Congress Just Opened a Fault Line Beneath the Constitution with Its Most Dangerous Religious Test Yet
In Washington, lawmakers argue over borders every year. They fight about walls, visas, asylum caps, surveillance, and deportation quotas with a familiar ferocity that now feels built into the machinery of American politics. But the latest proposal tied to immigration has detonated something far deeper than policy—it has ignited a direct collision with the Constitution itself. Representative Chip Roy’s proposed “Preserving a Sharia-Free America Act” is not merely another ideological provocation. It is a legal challenge to the very idea that the United States is a nation where government cannot discriminate based on religion.
At the heart of the bill is a radical premise: that adherence to, advocacy for, or perceived alignment with Sharia law can be used as grounds for exclusion, denial of entry, or even removal from the United States. On its face, proponents frame the measure as a national security safeguard. In its structure and implications, however, it functions as something far more sweeping—a religious test for entry into the country, dressed in the language of counterterrorism.
The U.S. Constitution is unambiguous on this point. Religious tests for public trust are explicitly forbidden. The First Amendment erects a firewall between the state and religious doctrine. The Fifth Amendment guarantees due process. The Equal Protection doctrine forbids discrimination based solely on religious identity. Yet this bill attempts to thread a needle through all of those protections by reframing the issue not as religion, but as ideology. Supporters argue that Sharia is not merely a religious system, but a legal-political framework incompatible with American constitutional order.

That distinction, legal scholars warn, collapses under scrutiny. Sharia is not a single code, nor a monolithic political system. It is a broad moral and legal tradition interpreted in radically different ways across cultures, nations, and individual belief systems. For hundreds of millions of Muslims worldwide, Sharia governs personal ethics—how to pray, how to fast, how to give charity—not governance, criminal law, or political authority. Attempting to criminalize or exclude belief in Sharia is functionally identical to excluding religion itself.
If enacted, such a law would represent the first time Congress explicitly codified a religious doctrine as incompatible with legal presence in the United States. Legal experts immediately compared the bill to historical moments America has since repudiated: the Chinese Exclusion Act, the internment of Japanese Americans during World War II, and more recently the travel bans that targeted predominantly Muslim nations. Each of those actions was defended at the time as necessary for national security. Each is now widely recognized as rooted in fear, racialization, and religious prejudice rather than demonstrable threat.
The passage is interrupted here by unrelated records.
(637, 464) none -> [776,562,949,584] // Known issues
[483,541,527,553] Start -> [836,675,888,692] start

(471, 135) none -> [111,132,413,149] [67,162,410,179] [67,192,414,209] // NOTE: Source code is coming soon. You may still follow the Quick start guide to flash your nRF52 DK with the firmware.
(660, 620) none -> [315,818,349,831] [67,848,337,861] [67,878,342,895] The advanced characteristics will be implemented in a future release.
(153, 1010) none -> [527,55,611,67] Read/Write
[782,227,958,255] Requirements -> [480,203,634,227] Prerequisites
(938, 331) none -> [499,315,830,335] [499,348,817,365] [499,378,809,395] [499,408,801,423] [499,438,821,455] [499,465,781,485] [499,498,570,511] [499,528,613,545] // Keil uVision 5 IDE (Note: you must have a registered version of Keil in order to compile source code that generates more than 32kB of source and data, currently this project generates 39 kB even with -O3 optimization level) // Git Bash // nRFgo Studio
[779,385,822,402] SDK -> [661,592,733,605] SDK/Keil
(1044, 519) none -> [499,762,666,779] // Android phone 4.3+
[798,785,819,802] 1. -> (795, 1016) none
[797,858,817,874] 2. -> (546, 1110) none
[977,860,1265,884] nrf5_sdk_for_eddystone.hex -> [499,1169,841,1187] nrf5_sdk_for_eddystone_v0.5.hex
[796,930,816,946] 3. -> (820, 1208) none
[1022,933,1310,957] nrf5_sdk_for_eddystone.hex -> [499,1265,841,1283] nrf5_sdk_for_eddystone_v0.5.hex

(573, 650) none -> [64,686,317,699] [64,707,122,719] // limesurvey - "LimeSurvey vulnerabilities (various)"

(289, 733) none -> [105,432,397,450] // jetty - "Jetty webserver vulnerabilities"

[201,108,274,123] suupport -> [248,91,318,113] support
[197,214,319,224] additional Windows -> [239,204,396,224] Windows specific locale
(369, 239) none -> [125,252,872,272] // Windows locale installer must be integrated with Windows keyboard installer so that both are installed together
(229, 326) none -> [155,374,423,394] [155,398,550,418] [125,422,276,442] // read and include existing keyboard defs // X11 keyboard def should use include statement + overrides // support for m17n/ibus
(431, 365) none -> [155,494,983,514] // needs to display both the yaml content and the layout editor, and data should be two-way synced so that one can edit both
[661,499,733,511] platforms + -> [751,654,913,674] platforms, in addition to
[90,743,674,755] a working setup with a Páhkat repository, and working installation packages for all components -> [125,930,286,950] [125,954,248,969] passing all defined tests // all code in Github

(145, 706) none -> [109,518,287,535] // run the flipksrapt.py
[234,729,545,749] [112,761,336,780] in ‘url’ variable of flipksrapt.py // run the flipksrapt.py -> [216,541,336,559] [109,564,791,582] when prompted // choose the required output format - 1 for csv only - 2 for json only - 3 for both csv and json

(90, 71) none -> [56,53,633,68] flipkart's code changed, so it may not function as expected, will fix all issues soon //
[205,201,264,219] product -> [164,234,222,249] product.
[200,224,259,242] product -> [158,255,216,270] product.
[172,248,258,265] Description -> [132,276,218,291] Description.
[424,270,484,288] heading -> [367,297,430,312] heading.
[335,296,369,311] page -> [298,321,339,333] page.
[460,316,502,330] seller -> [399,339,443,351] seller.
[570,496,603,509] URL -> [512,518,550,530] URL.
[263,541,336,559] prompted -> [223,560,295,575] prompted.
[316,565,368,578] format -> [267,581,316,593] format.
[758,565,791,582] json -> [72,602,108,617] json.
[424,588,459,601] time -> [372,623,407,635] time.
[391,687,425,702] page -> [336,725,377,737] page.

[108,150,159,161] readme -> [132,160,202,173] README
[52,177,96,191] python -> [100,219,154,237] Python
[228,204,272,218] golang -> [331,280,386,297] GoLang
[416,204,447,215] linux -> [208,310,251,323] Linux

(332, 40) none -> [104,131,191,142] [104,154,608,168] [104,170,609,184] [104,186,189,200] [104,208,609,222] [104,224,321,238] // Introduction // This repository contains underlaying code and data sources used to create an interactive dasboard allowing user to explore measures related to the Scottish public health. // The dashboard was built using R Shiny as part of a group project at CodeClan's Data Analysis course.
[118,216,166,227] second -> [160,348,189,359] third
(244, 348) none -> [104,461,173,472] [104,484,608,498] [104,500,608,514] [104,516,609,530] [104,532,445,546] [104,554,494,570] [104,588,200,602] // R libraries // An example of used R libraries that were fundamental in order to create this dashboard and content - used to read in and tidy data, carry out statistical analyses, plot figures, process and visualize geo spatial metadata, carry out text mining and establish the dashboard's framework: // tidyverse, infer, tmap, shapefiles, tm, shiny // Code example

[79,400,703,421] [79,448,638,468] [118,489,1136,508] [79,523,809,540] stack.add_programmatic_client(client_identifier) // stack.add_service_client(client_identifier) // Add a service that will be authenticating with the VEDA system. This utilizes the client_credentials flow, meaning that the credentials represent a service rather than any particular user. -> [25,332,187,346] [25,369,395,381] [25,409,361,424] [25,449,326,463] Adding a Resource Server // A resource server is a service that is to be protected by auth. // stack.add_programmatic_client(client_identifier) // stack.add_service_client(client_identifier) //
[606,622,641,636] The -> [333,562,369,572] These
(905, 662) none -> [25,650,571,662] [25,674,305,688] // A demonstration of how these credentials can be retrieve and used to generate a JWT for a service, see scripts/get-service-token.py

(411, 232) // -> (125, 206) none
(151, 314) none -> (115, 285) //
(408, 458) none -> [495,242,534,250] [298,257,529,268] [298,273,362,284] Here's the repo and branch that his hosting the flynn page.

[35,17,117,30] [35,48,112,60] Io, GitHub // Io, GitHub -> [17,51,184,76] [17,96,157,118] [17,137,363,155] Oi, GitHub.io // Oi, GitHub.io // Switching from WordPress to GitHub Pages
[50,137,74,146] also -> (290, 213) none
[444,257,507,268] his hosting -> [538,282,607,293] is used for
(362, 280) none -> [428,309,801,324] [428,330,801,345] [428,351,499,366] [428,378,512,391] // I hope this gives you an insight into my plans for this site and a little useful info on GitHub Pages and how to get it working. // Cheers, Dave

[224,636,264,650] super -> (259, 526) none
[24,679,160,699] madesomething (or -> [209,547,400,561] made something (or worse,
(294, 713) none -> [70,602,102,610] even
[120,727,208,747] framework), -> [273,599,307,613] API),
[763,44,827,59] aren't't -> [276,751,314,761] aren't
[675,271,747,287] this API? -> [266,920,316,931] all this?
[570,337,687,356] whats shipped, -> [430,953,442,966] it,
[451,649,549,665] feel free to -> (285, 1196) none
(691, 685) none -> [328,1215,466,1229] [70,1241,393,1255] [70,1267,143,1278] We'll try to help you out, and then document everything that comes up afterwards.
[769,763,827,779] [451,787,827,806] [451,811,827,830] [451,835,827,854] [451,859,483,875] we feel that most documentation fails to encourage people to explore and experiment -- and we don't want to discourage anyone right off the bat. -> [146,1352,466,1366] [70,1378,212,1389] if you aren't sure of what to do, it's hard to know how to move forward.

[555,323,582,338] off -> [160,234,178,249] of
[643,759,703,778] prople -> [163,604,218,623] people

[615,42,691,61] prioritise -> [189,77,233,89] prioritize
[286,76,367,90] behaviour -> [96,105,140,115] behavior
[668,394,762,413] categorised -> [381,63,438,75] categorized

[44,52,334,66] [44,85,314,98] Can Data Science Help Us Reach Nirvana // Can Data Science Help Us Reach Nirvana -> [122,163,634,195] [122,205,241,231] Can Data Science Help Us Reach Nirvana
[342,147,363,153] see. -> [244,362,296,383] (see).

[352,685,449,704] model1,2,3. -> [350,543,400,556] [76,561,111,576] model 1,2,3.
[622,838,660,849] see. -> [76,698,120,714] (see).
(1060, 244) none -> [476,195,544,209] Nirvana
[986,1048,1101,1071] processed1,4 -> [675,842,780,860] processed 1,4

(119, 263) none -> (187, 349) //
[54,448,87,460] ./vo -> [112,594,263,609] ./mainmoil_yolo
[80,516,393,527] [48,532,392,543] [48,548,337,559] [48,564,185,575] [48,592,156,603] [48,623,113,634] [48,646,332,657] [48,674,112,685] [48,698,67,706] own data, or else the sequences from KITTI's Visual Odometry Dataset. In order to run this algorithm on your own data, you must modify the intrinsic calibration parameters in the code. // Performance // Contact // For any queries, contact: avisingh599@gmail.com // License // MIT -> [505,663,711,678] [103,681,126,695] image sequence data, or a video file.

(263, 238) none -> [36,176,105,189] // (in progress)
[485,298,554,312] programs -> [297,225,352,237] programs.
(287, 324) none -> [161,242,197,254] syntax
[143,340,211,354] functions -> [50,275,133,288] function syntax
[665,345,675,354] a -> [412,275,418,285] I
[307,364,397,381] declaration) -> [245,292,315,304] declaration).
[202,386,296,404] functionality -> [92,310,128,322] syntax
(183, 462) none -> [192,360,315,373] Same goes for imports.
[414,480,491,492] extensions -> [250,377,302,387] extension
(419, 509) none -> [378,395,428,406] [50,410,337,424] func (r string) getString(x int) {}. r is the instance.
What makes the Roy proposal uniquely destabilizing is that it reframes immigration enforcement as an instrument of religious regulation. Enforcement mechanisms under the bill would require federal agencies to determine not only what someone has done, but what they believe. That alone is constitutionally radioactive. Courts have consistently held that government cannot probe theology to determine legal status. Yet this bill would force officers, judges, and immigration tribunals into exactly that territory.
Supporters counter that the bill targets advocacy for imposing Sharia as governing law, not private belief. But critics note that the language is far broader and dangerously vague. How does one distinguish between religious practice and political promotion in speech, text, or personal conduct? Would a Muslim lawyer referencing family law traditions abroad be flagged? Would a student discussing comparative religious systems fall under scrutiny? Would charitable giving to organizations with Islamic roots be treated as ideological alignment?
The ambiguity is not a flaw—it is the weapon. Vague language grants maximum discretion to enforcement agencies, the same structural mechanism that allowed earlier travel bans to operate with wide latitude and minimal accountability. Once belief becomes evidence, safeguards evaporate.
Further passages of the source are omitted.